[[ Source records open ]]
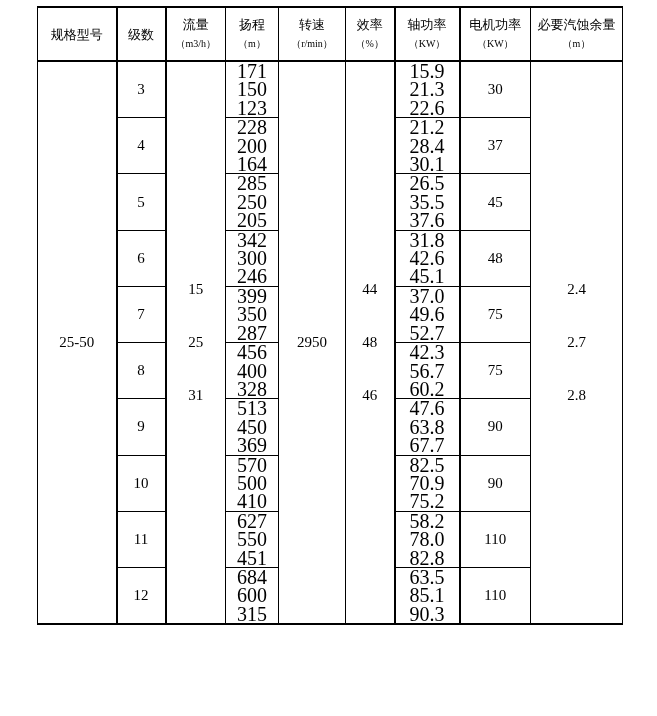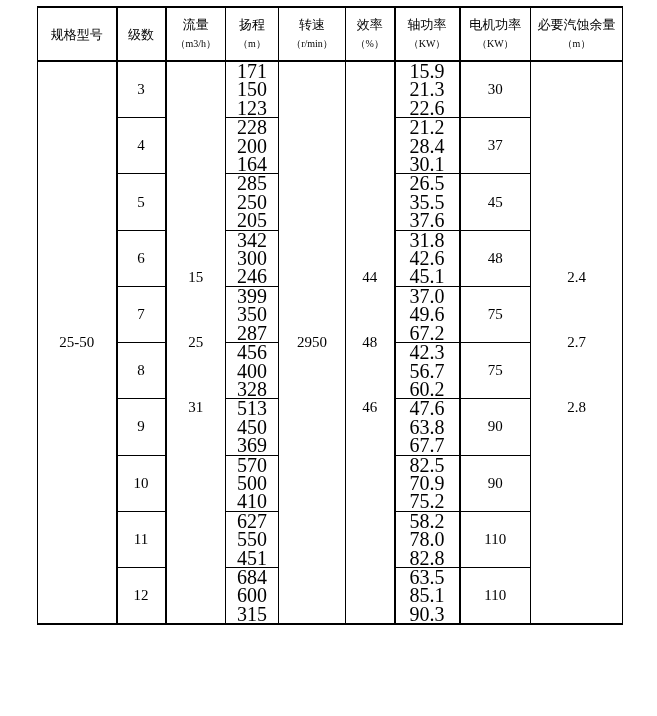--- a/index.html
+++ b/index.html
@@ -29,21 +29,21 @@
   }
   th{height:52px;border-bottom-width:2px;}
   .bl2{border-left-width:2px;}
   tr.group-row{height:56px;}
   .hname{font-size:13px;line-height:19px;}
   .hunit{font-size:10px;line-height:19px;}
   .num{font-size:15px;}
   .line3 div{line-height:18.4px;font-size:20px;}
   .vstack{
     height:556px;display:flex;flex-direction:column;
-    justify-content:center;align-items:center;gap:48px;
+    justify-content:center;align-items:center;gap:36px;
   }
   .vstack span{font-size:15px;line-height:17px;display:block;}
 </style>
 </head>
 <body>
 
 <div class="page">
 
   <table class="perf">
     <colgroup>
@@ -197,21 +197,21 @@
             <div class="line3">
               <div>399</div>
               <div>350</div>
               <div>287</div>
             </div>
           </td>
           <td class="bl2">
             <div class="line3">
               <div>37.0</div>
               <div>49.6</div>
-              <div>67.2</div>
+              <div>52.7</div>
             </div>
           </td>
           <td class="num bl2">75</td>
         </tr>
         <tr class="group-row">
           <td class="num bl2">8</td>
           <td>
             <div class="line3">
               <div>456</div>
               <div>400</div>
[[ Source records closed ]]
**Aim of the task**
From the first record to the last, copy everything exactly except the pictures.

**Result of this exercise**
--- a/index.html
+++ b/index.html
@@ -29,21 +29,21 @@
   }
   th{height:52px;border-bottom-width:2px;}
   .bl2{border-left-width:2px;}
   tr.group-row{height:56px;}
   .hname{font-size:13px;line-height:19px;}
   .hunit{font-size:10px;line-height:19px;}
   .num{font-size:15px;}
   .line3 div{line-height:18.4px;font-size:20px;}
   .vstack{
     height:556px;display:flex;flex-direction:column;
-    justify-content:center;align-items:center;gap:48px;
+    justify-content:center;align-items:center;gap:36px;
   }
   .vstack span{font-size:15px;line-height:17px;display:block;}
 </style>
 </head>
 <body>
 
 <div class="page">
 
   <table class="perf">
     <colgroup>
@@ -197,21 +197,21 @@
             <div class="line3">
               <div>399</div>
               <div>350</div>
               <div>287</div>
             </div>
           </td>
           <td class="bl2">
             <div class="line3">
               <div>37.0</div>
               <div>49.6</div>
-              <div>67.2</div>
+              <div>52.7</div>
             </div>
           </td>
           <td class="num bl2">75</td>
         </tr>
         <tr class="group-row">
           <td class="num bl2">8</td>
           <td>
             <div class="line3">
               <div>456</div>
               <div>400</div>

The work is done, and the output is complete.